Within the section 12, the conductors 1 and 2 are also gradually shifted along the height of the bar and returned to the original position which they had occupied at the start of transposition, i.e. to the top of the left row.

Within the section 13, the transposition of the conductors 1 and 2 is performed similarly to that on the section I,, as hereinabove described, and in an end portion 25 at the other end of the bar, these conductors are found to be at bottom right.

The transposition of the remaining conductors 3 through 20 in each vertical row is carried out in a similar manner.

Thus, each pair of adjacent conductors 1 through 20 in either row successively occupies all the positions across the height of the bar in both of the conductor rows, making one and half revolutions with respect to its original position.

In case the stator core is too short to allow pairwise transposition of the conductors adjacent each other within one row through 540 electrical degrees, on account of its being not feasible to provide the transposition step required, these conductors can be transposed through 360 electrical degrees. For the case in question, the transposition of each pair of conductors will be equivalent to that shown in Figs. 2 and 3 for the sections 1, and 12, except that the sections 1, and 12 will be of the same length equal to half the length "L" of the slot portion 23 of the bar, as well as of the same transposition step equal to 2L/n.

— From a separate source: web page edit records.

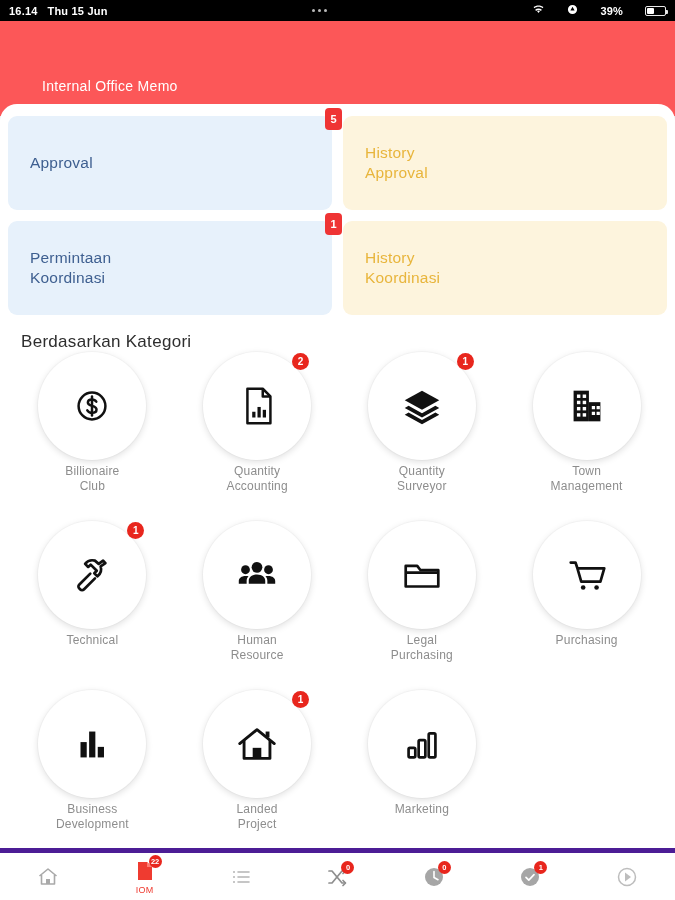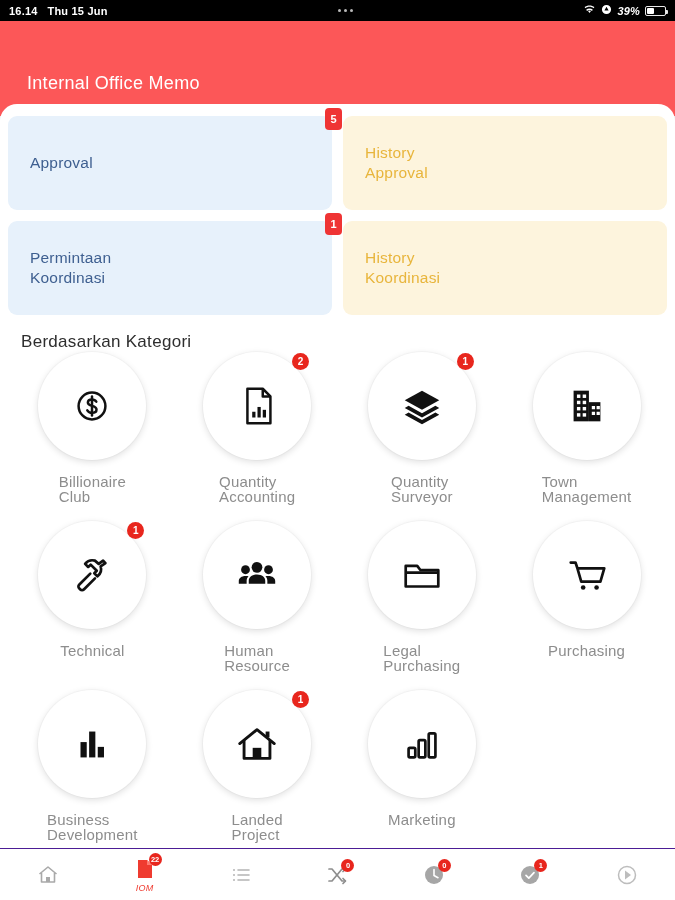--- a/index.html
+++ b/index.html
@@ -14,42 +14,42 @@
   
   .statusbar {
     position: absolute; top: 0; left: 0; width: 675px; height: 21px;
     background: #000000; color: #ffffff;
     display: flex; align-items: center;
     font-size: 11px; font-weight: bold; letter-spacing: .2px;
   }
   .sb-left { display: flex; align-items: center; gap: 10px; padding-left: 9px; }
   .sb-center { flex: 1; display: flex; align-items: center; justify-content: center; gap: 3px; }
   .sb-dot { width: 3px; height: 3px; border-radius: 50%; background: #b9b9b9; }
-  .sb-right { display: flex; align-items: center; gap: 5px; padding-right: 9px; font-style: italic; }
+  .sb-right { display: flex; align-items: center; gap: 22px; padding-right: 9px; }
   .sb-batt {
     width: 21px; height: 10px; border: 1px solid #e8e8e8; border-radius: 2px;
     position: relative; display: inline-block;
   }
   .sb-batt::after {
     content: ""; position: absolute; right: -3px; top: 3px;
     width: 2px; height: 4px; background: #e8e8e8; border-radius: 0 1px 1px 0;
   }
   .sb-batt i {
     position: absolute; left: 1px; top: 1px; bottom: 1px;
     width: 38%; background: #ffffff; border-radius: 1px; display: block;
   }
 
   
   .header {
     position: absolute; top: 21px; left: 0; width: 675px; height: 95px;
     background: #fc5758;
   }
   .header-title {
-    position: absolute; left: 27px; bottom: 22px;
-    color: #ffffff; font-size: 18px; letter-spacing: .3px;
+    position: absolute; left: 42px; bottom: 22px;
+    color: #ffffff; font-size: 14px; letter-spacing: .3px;
   }
 
   
   .sheet {
     position: absolute; top: 104px; left: 0; width: 675px; height: 796px;
     background: #ffffff; border-radius: 17px 17px 0 0;
   }
 
   
   .cards { position: absolute; top: 12px; left: 8px; width: 659px; }
@@ -93,37 +93,37 @@
   .bubble svg { width: 46px; height: 46px; display: block; }
   .cat-badge {
     position: absolute; top: 1px; right: 2px;
     width: 17px; height: 17px; border-radius: 50%;
     background: #e8261d; color: #ffffff;
     font-size: 10px; font-weight: bold;
     display: flex; align-items: center; justify-content: center;
     z-index: 3;
   }
   .cat-label {
-    margin-top: 14px; text-align: left;
-    font-size: 15px; line-height: 15px; color: #8d8d8d; letter-spacing: .2px;
+    margin-top: 4px; text-align: center;
+    font-size: 12px; line-height: 15px; color: #8d8d8d; letter-spacing: .2px;
   }
 
   
   .bottomnav {
     position: absolute; bottom: 0; left: 0; width: 675px; height: 52px;
-    background: #ffffff; border-top: 1px solid #4c1d95;
+    background: #ffffff; border-top: 5px solid #4c1d95;
     display: flex; align-items: center;
   }
   .nav-item {
     flex: 1; height: 52px; position: relative;
     display: flex; flex-direction: column; align-items: center; justify-content: center;
   }
   .nav-icon { position: relative; width: 28px; height: 26px; display: flex; align-items: center; justify-content: center; }
   .nav-icon svg { width: 24px; height: 24px; display: block; }
-  .nav-label { font-size: 9px; color: #ef3b30; margin-top: 1px; letter-spacing: .3px; font-style: italic; }
+  .nav-label { font-size: 9px; color: #ef3b30; margin-top: 1px; letter-spacing: .3px; }
   .nav-badge {
     position: absolute; top: -3px; right: -3px;
     min-width: 13px; height: 13px; padding: 0 2px;
     background: #e8261d; color: #ffffff; border-radius: 7px;
     font-size: 7.5px; font-weight: bold;
     display: flex; align-items: center; justify-content: center;
     z-index: 3;
   }
 </style>
 </head>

As the dynamoelectric machine is operated, the e.m.f.s induced in each pair of the conductors 1 through 20 of the bar are equal in magnitude and no circulating currents exist between individual pairs of the conductors 1 through 20. Yet because of simultaneous transposition of two conductors within each pair of conductors 1 through 20, the e.m.f.

arising from transverse magnetic flux in the slot portion 23 of the bar proves to be uncancelled, which leads to circulating currents flowing between the two conductors of each pair of conductors 1 through 20. As shown by investigations, however, with a sufficiently large number of individual conductors in the bar amounting to several dozens of them, the additional losses due to these circulating currents are substantially below the additional losses capable of being compensated as a result of substitution of pairwise transposition of the conductors within one row through 540 electrical degrees for the conventional procedure of transposing one conductor at a time through 360 electrical degrees.In some instances, e.g. with very short stator cores (about 1 m long), the pairwise transposition of adjacent-in-row conductors actually permits the use of the bar-type winding rather than the coil type. Now it will be noted that no transposition of individual conductors is employed in the turns of the coil-type windings and consequently, the circulating currents between the conductors of one single turn are invariably present. The number of conductors in each turn of the coil generally exceeding four, the losses due to these circulating currents are substantially greater than those produced as a result of introducing transposition of conductors in bar-type windings on a pairwise basis.

To summarize, for low-speed dynamoelectric machines, the present invention provides a satisfactory trade off between the requirement that the additional losses due to circulating currents in the stator winding be minimized and the need to obtain a technically feasible step of transposition of the bar conductors.

Claims (3)

1. A stator winding bar of an alternating current dynamoelectric machine, comprising insulated conductors extending along the length of the bar, arranged in two rows, and transposed in the slot portion of the bar, pairs of adjacent conductors within the same row being transposed together.

2. A stator winding bar of an alternating current dynamoelectric machine, substantially as hereinbefore described with reference to the accompanying drawings.

3. An alternating current dynamoelectric machine incorporating a stator winding bar as claimed in claim 1 or 2.